(PROVIDED DATA)

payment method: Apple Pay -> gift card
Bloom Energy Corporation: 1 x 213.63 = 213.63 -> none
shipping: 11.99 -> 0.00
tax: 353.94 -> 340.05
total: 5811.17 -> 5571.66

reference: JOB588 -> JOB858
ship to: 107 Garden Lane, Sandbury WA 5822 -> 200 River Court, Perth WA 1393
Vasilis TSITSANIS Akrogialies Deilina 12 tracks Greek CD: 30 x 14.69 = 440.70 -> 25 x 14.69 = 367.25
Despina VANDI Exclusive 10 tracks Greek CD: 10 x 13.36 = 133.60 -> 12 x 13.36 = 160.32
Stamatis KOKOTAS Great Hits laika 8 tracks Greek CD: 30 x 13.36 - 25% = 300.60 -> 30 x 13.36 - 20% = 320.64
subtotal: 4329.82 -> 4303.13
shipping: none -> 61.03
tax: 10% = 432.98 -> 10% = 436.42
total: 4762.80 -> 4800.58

(End PROVIDED DATA)
(PROVIDED DATA)

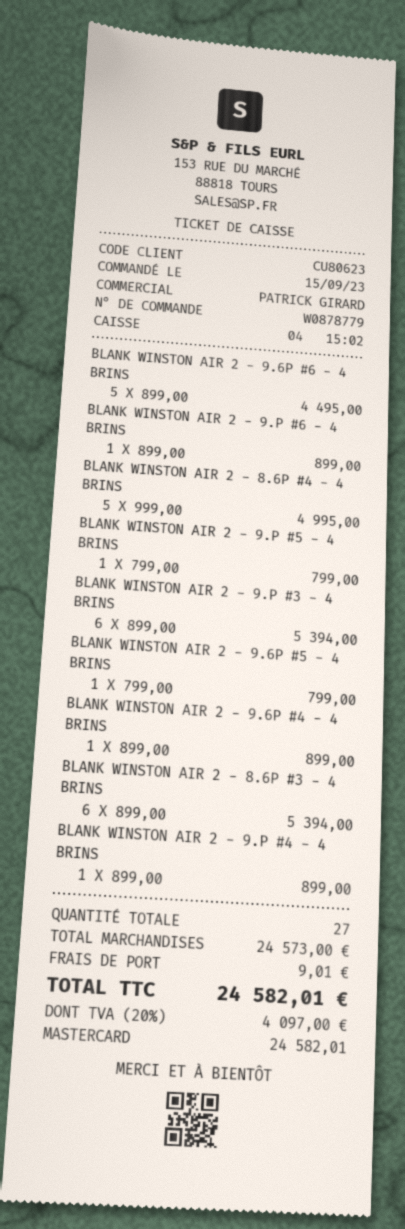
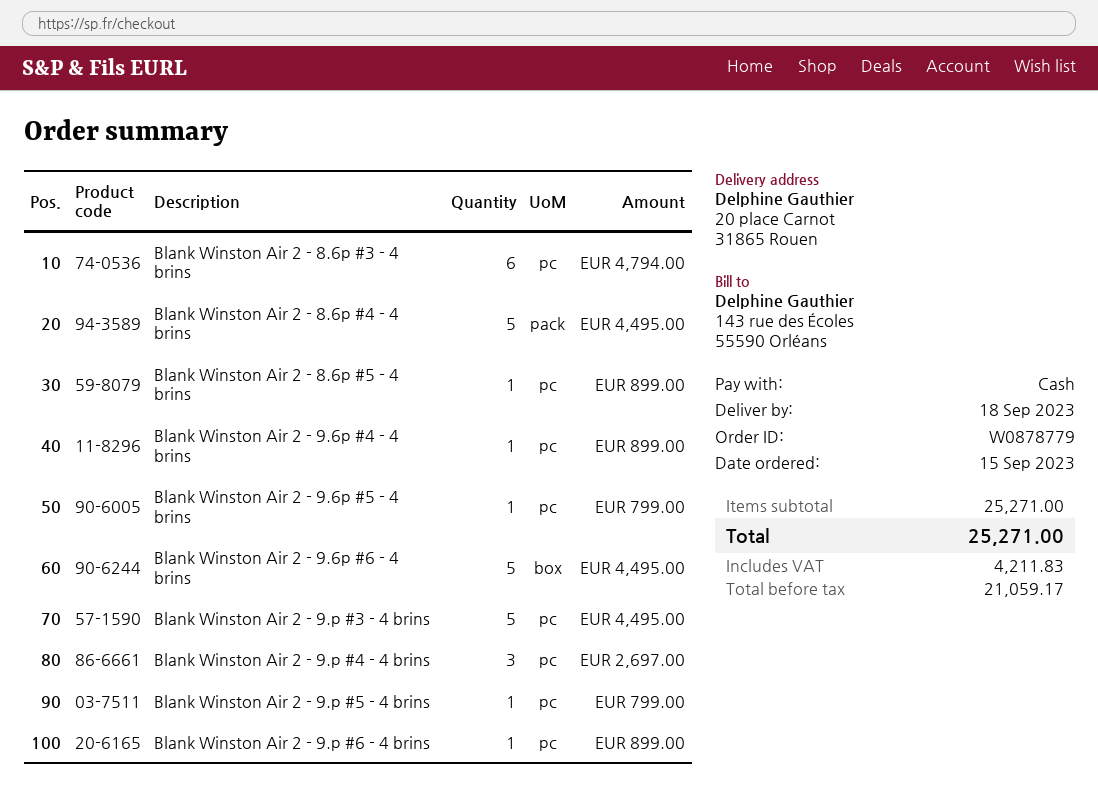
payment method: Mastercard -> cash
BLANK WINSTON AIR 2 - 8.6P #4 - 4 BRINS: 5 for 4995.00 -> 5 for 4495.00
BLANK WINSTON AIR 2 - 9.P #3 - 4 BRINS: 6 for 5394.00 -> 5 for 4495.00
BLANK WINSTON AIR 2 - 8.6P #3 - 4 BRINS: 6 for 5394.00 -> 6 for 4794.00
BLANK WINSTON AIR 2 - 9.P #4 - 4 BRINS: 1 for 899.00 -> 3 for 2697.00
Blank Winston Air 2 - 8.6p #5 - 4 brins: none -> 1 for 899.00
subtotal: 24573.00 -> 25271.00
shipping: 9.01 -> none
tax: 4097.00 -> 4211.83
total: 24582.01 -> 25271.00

(End PROVIDED DATA)
(PROVIDED DATA)

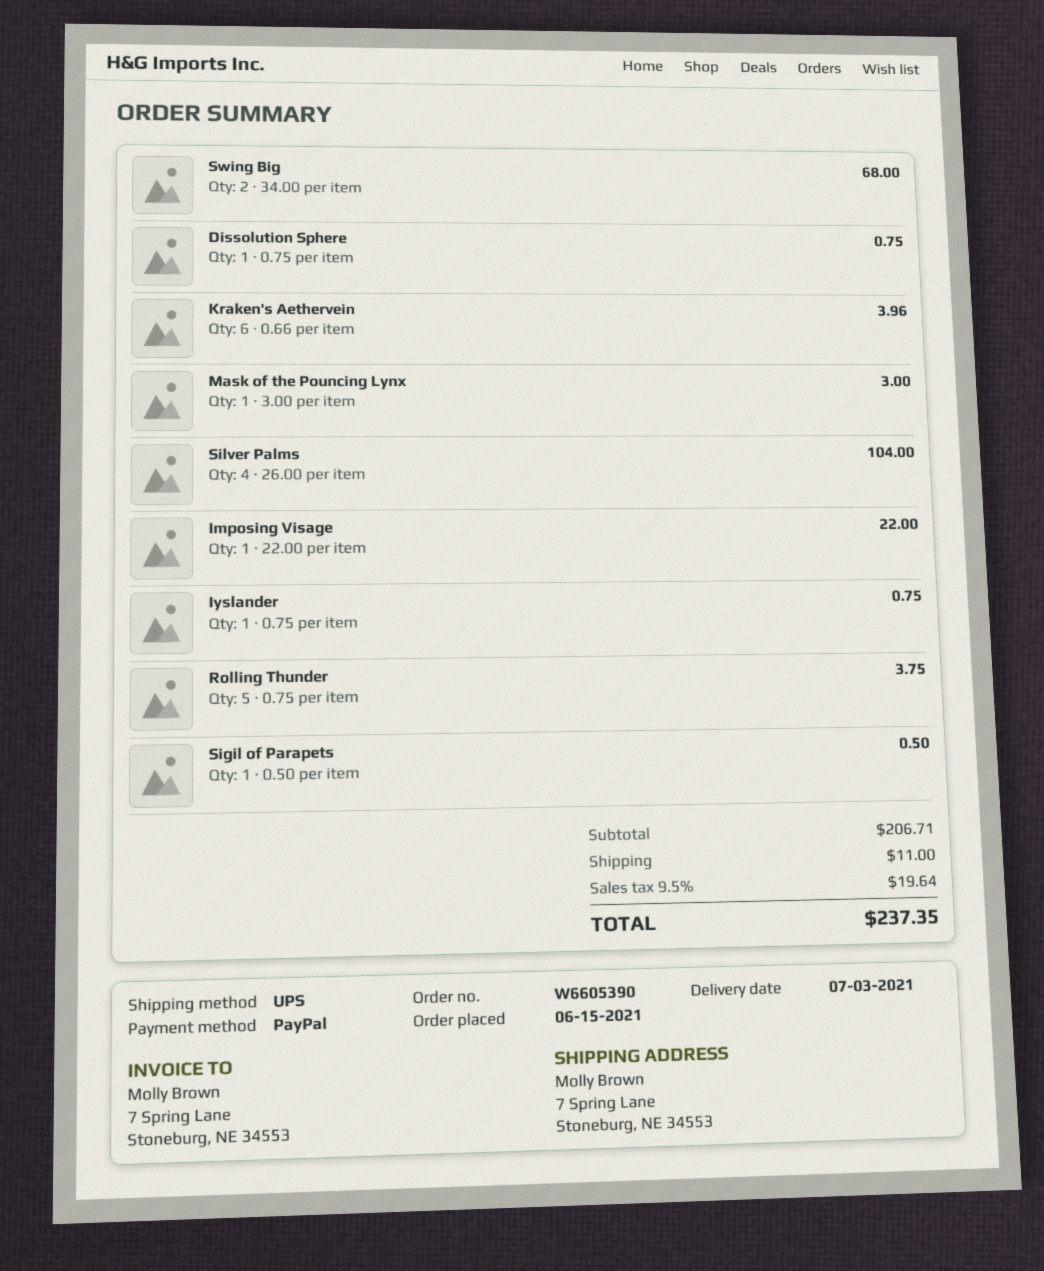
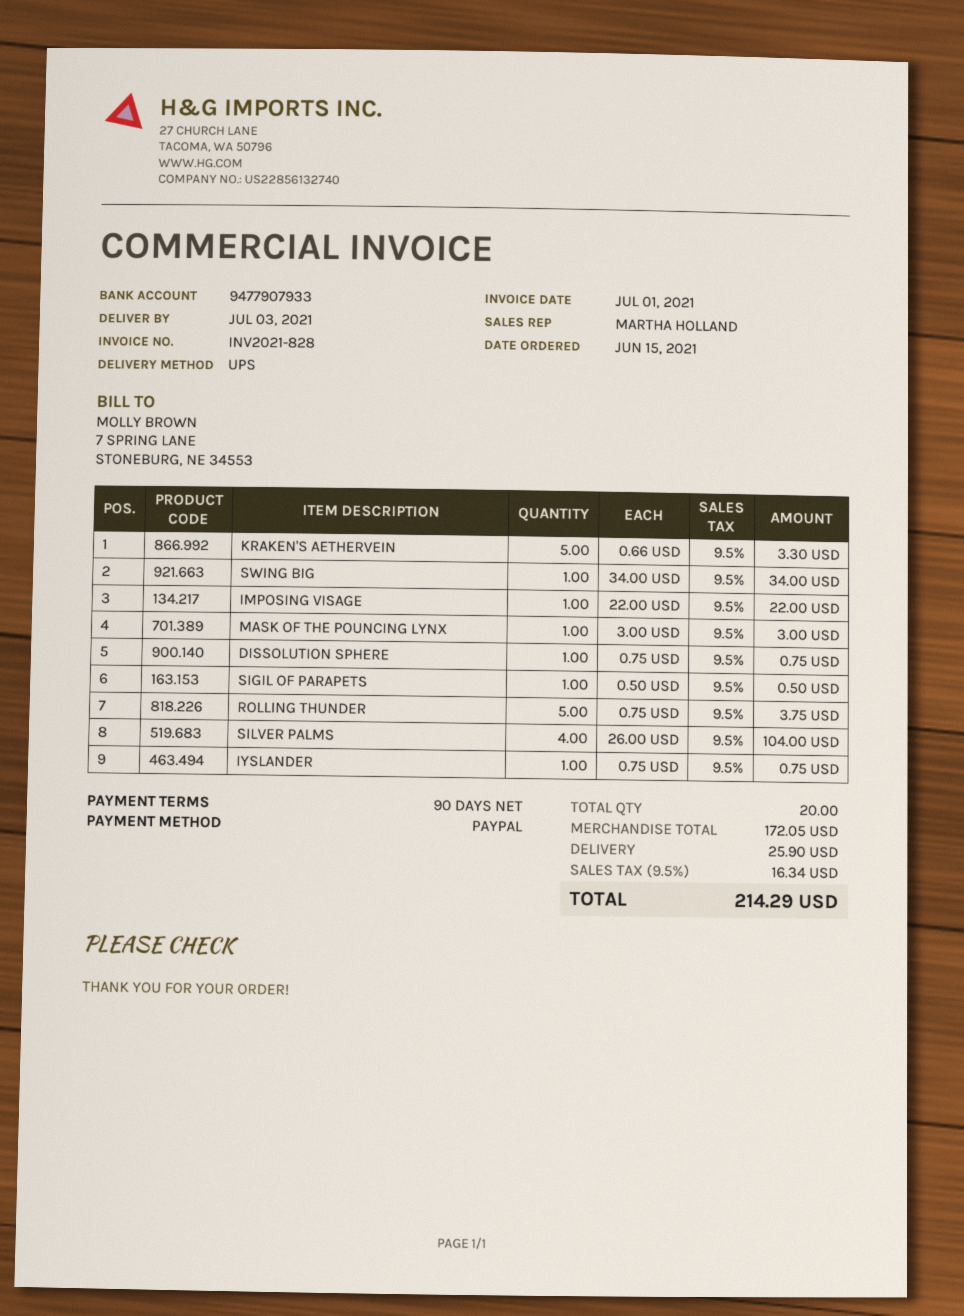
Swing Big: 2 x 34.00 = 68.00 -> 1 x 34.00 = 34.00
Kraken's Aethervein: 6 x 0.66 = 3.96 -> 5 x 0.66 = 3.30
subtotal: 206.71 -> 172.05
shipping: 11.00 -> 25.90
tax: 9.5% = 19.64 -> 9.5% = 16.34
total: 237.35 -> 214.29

(End PROVIDED DATA)

In your answer, include only the lines above starting at the line that holds "subtotal: 24573.00 -> 25271.00" and ending at the line that holds "total: 24582.01 -> 25271.00", copied exactly.

subtotal: 24573.00 -> 25271.00
shipping: 9.01 -> none
tax: 4097.00 -> 4211.83
total: 24582.01 -> 25271.00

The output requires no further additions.